I’ve read interviews of my pals and fellow FLW Tour competitors Chris and Cory Johnston where they say they feel their skills are fairly well-rounded because we get to fish shallow and deep, in clear water and not so clear, in grass and in rivers and lakes. When we head south in the winter, we do so having experience with a variety of techniques to catch bass. 

As a year-round fishing guide at home, I fish for several other species, which I think helps to keep me more versatile as well. We do a lot of walleye fishing, which gives me experience fishing offshore and using my electronics; we fish for pike and muskies, which gives me some experience fishing with big baits; and we ice-fish a lot where we always use sonar to watch our baits and see how fish react to them. All of this stuff helps to keep a guy sharp, for sure. 

In the six years that I have been on Tour there have certainly been some instances where I’ve been out of my element and had my butt whipped, but those situations have helped me learn and I’m getting better at avoiding the bombs, though I still manage to mix in the odd one here and there. 

Shad spawns – there’s one example of learning as I go. Where I live in northwest Ontario, we don’t have shad, which is the primary forage in many Southern waters, so I’ve had to figure out the shad spawn and some of the nuances that bass feeding on them have.

We also don’t have spotted bass in Canada, but they have many similarities to our smallmouths and I have really enjoy fishing the good spotted bass lakes that we frequent on Tour. You can always find some spots in deep water offshore and I have figured out a few tricks that have helped me have great events over the years on Hartwell, Lanier and Lewis Smith in particular.

Another major difference is that most of our lakes back home are natural, as opposed to the reservoirs where most of our events are in the South. There has been a bit of a learning curve there too, such as taking into account current that goes on and off, and fishing in standing timber and stump fields – something we don’t really have Up North. 

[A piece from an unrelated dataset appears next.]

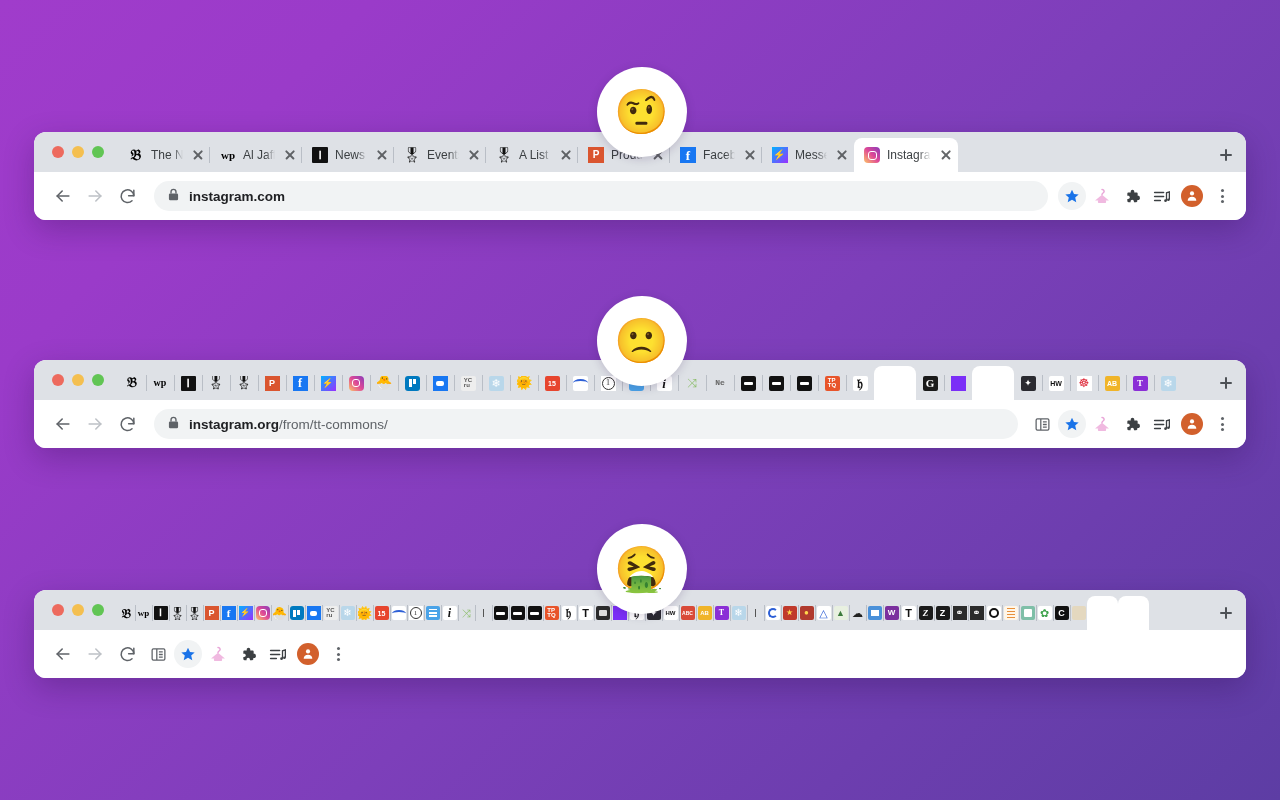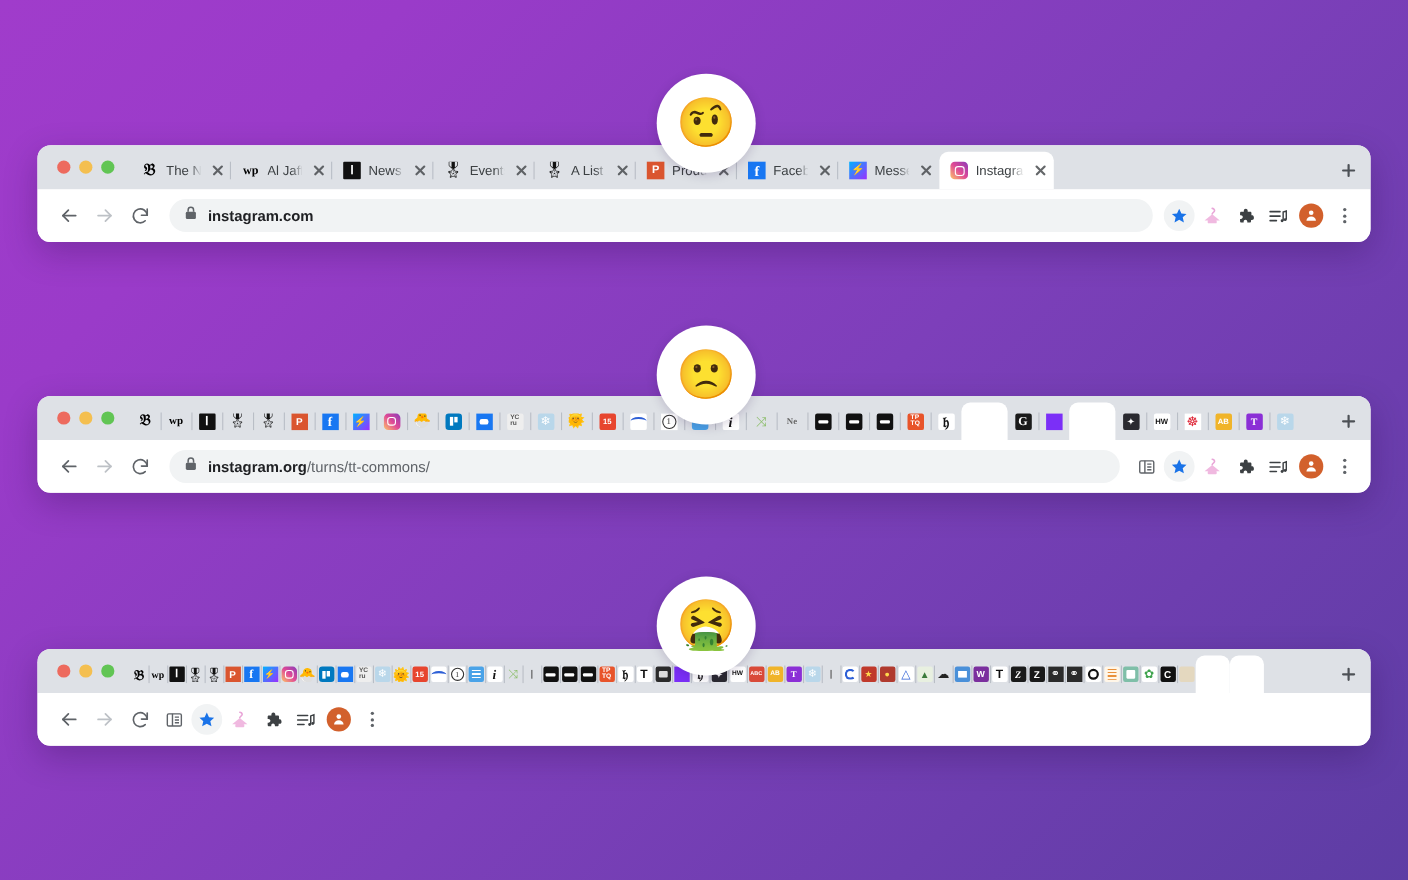"Ne" b { font-family: Liberation Serif, serif -> Liberation Mono, monospace }
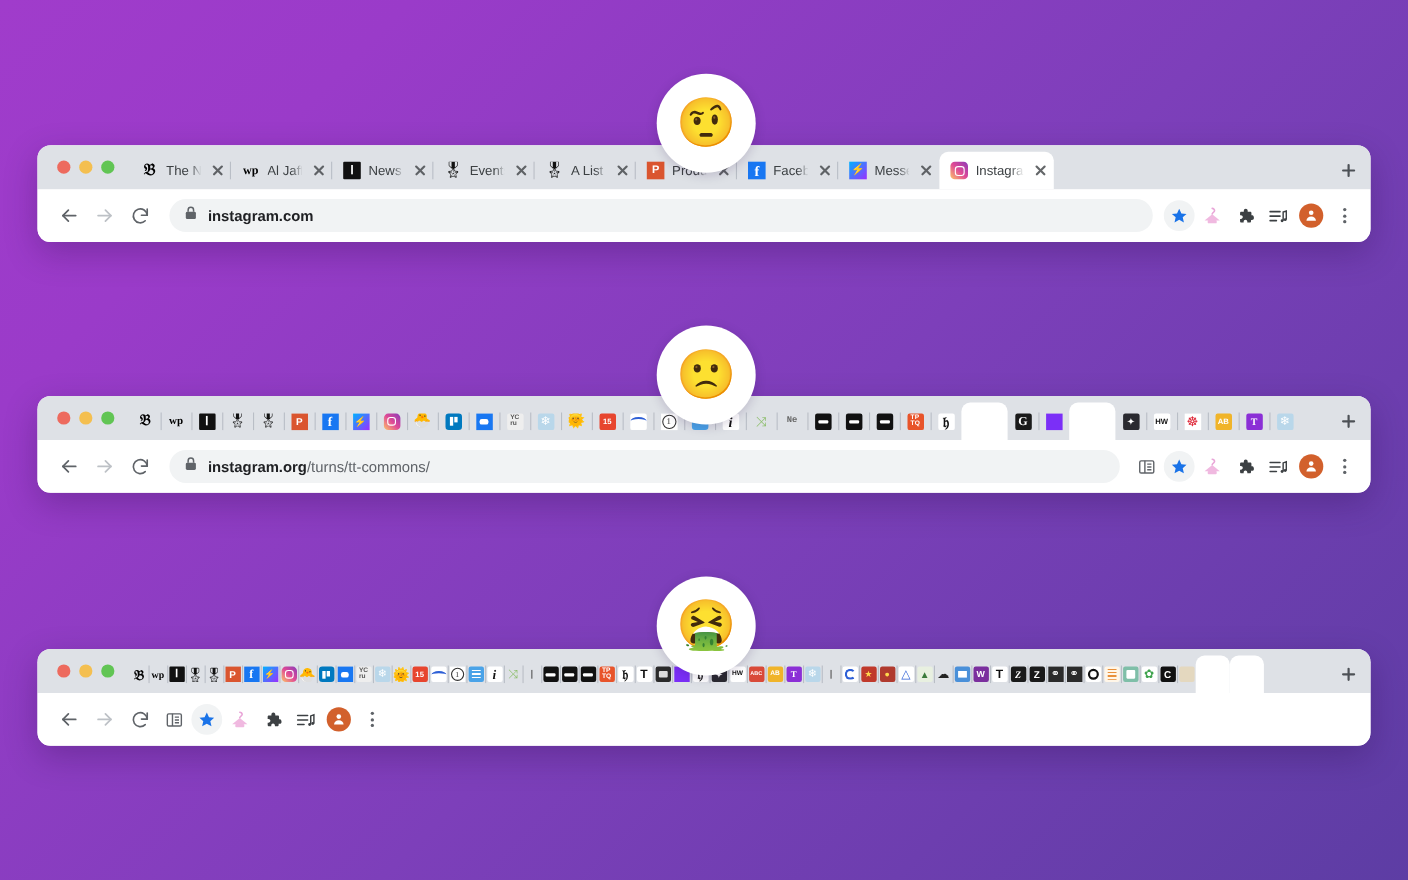"/turns/tt-commons/" span.u-path { text: /turns/tt-commons/ -> /from/tt-commons/ }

At the end of the day, the old saying “a bass is a bass” rings true much of the time as they are usually related to some type of structure or cover and they always display similar predictable movements depending on the time of year. So while I don’t get to be in a boat all the time or get to catch bass all year long, it doesn’t mean I’m not learning something that helps me keep up with the other guys on Tour.